In a nutshell, the CPTPP reduces Canada’s 6.1% import tariff for all CPTPP countries to zero over four years and requires a fully-assembled vehicle to have 45% regional content in order to be considered duty free. The content requirements for parts will range between 35% and 45%. Current regional content requirements in NAFTA stand at 62.5% for vehicles and 50% for parts. During the current NAFTA renegotiation, the US pushed for even higher content levels.

Angelo DiCaro, UNIFOR national representative and trade policy analyst, says it’s a bad deal. “Canada exports virtually no cars or parts to the Japanese market. In fact, we import $5.5 billion in auto goods from Japan each year, while they buy back about $30 million. That means we sell to Japan in one year what they sell to us every two days. It’s a gross imbalance that a trade agreement can hardly help fix – but it certainly can make things worse.”

And that’s also troublesome for Flavio Volpe, president of the Automotive Parts Manufacturers’ Association, who says that we can’t be in two boats at once. Volpe has been constantly raising red flags about the impact on NAFTA renegotiations, access to the Japanese market and impact on the Canadian auto sector. He took to Twitter Feb. 20 – the day complete text of the agreement was released – to point out some key challenges in the Canadian government’s own economic analysis, published the same day.
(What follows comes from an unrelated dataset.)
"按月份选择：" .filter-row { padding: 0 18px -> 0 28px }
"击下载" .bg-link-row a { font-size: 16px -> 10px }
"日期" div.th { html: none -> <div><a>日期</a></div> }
“The report states that US imports into Canada would now drop $3.3 billion through 2040, mainly in automotive. Never mind that those cars have Canadian parts – if correct, that’s a gap that smart US negotiators could then be seeking to close in NAFTA 2.0 final terms. One pocket to another,” Volpe tweeted. “The net CPTPP auto and auto parts gain claimed is only $172 million by 2040. Contextually, the Canadian auto sector ships $85 billion in goods annually. This huge 22-year increase represents approximately 0.2%. If you account for inflationary dynamics, this actually represents a decline in real dollars.”

That reinforces the concern of Mark Nantais, president of the Canadian Vehicle Manufacturers’ Association, which represents the Detroit 3. He contends access for automotive exports from domestic factories to the CPTPP markets has not been materially improved by the agreement.
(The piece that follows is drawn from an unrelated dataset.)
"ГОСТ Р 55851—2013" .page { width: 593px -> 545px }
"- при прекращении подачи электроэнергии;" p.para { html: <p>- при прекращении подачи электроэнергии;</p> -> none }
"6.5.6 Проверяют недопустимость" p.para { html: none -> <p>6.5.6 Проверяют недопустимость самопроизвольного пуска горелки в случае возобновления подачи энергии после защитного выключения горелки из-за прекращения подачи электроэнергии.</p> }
“Canada’s trade agenda needs to ensure our large manufacturers get fair reciprocal access to the markets of our trading partners before we further open up Canada’s market to companies that do not manufacture in Canada or employ significant numbers in Canada,” he says. “Otherwise this is a harmful one-way street for automakers who invest billions in Canada.”
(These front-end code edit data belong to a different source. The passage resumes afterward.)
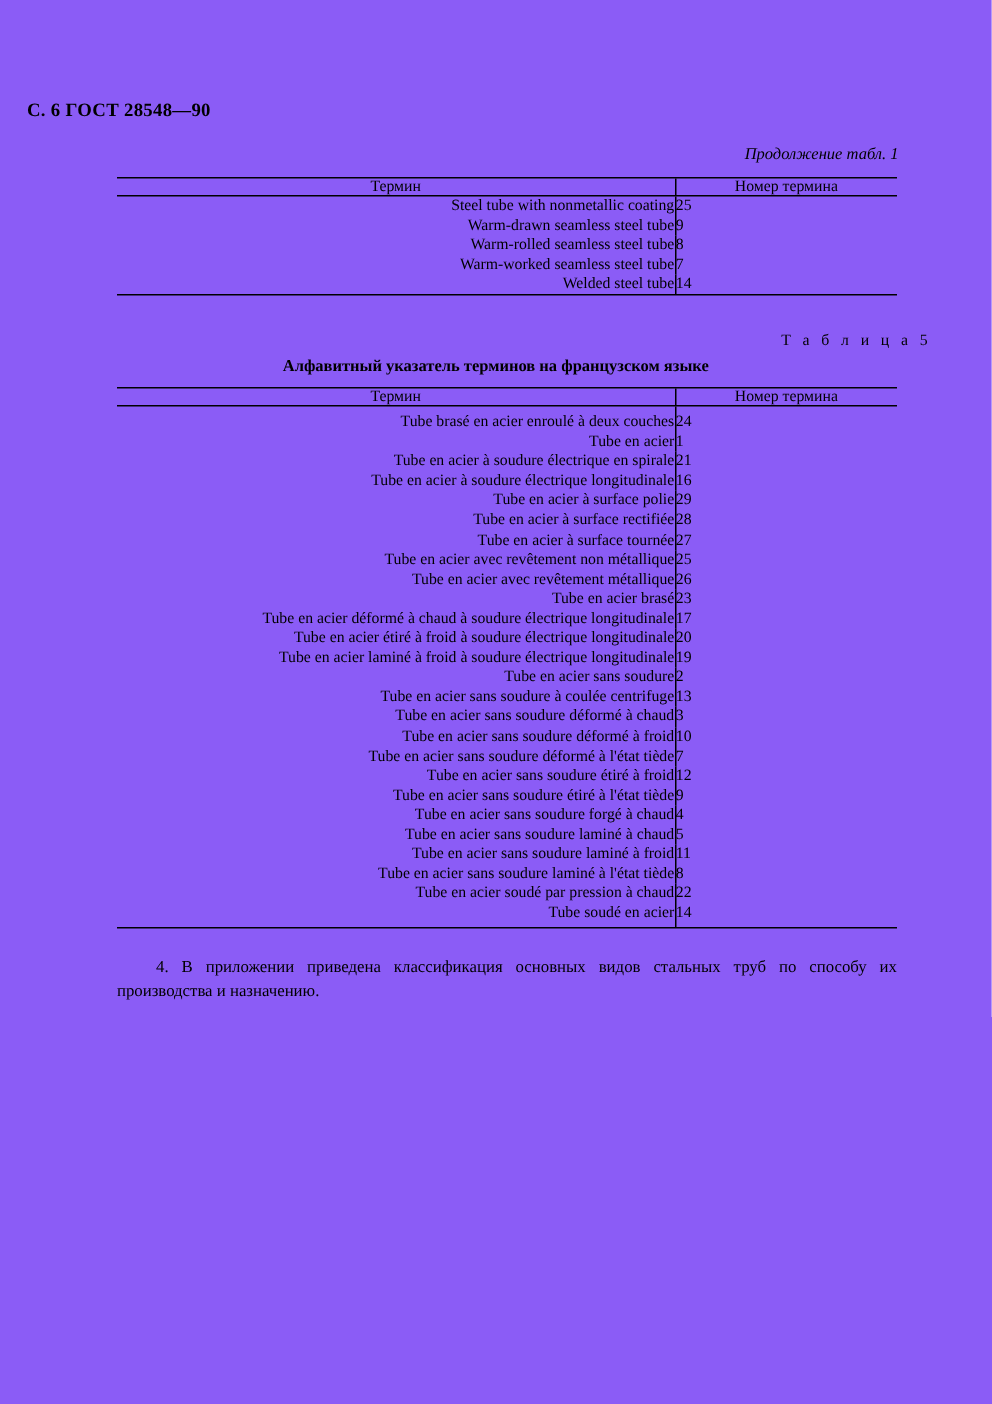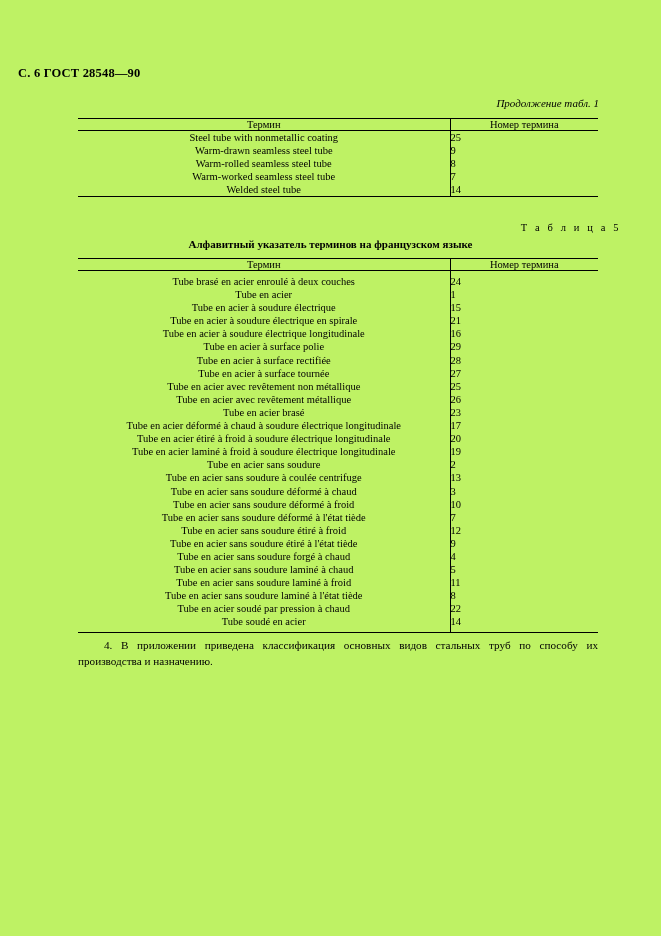"С. 6 ГОСТ 28548—90" .page { background: #bef264 -> #8b5cf6 }
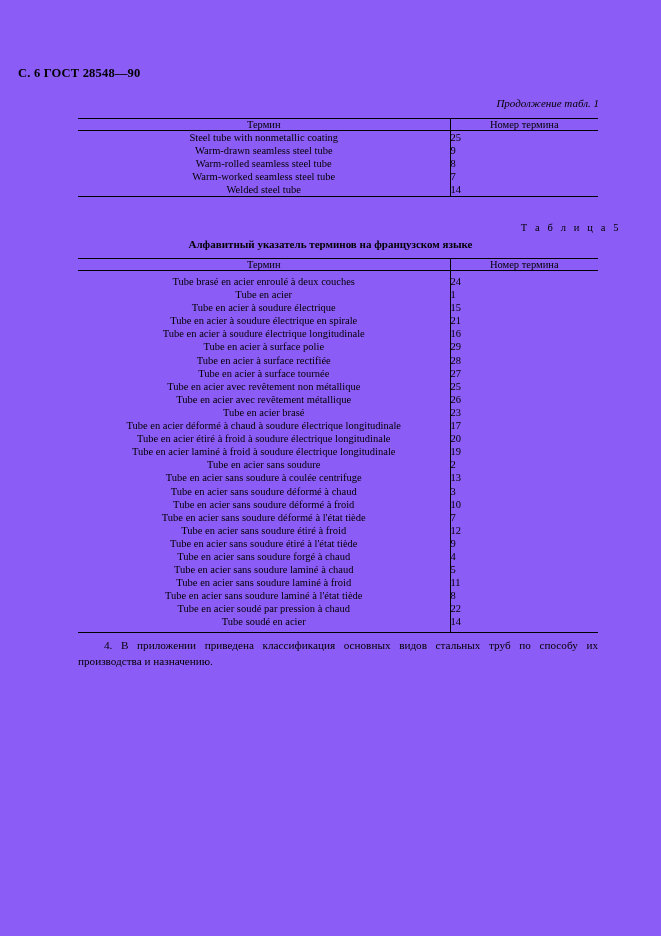"Steel tube with nonmetallic coating" td.term { text-align: center -> right }
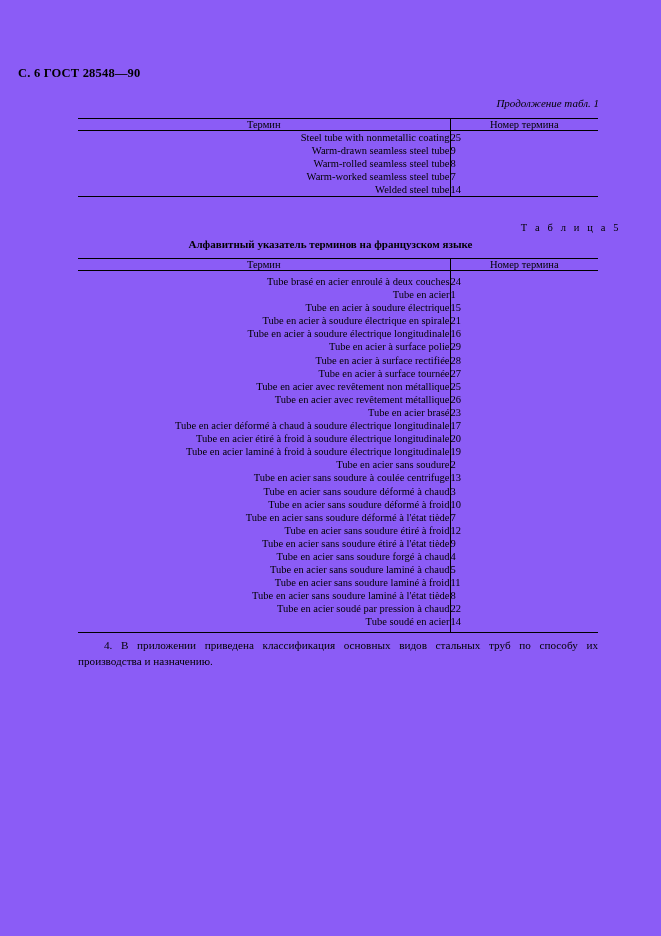"Tube en acier à soudure électrique" tr.body-row { html: <tr> <td>Tube en acier à soudure électrique</td> <td>15</td> </tr> -> none }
Worts says the agreement will open doors of opportunity in all the CPTPP member states. “Importantly, this agreement will also restore a level playing field on vehicle tariffs that are needed as a result of Canada’s trade agreements reached with South Korea and Europe. As a country that relies on global trade, Canada’s focus must be on building bridges, rather than barriers.”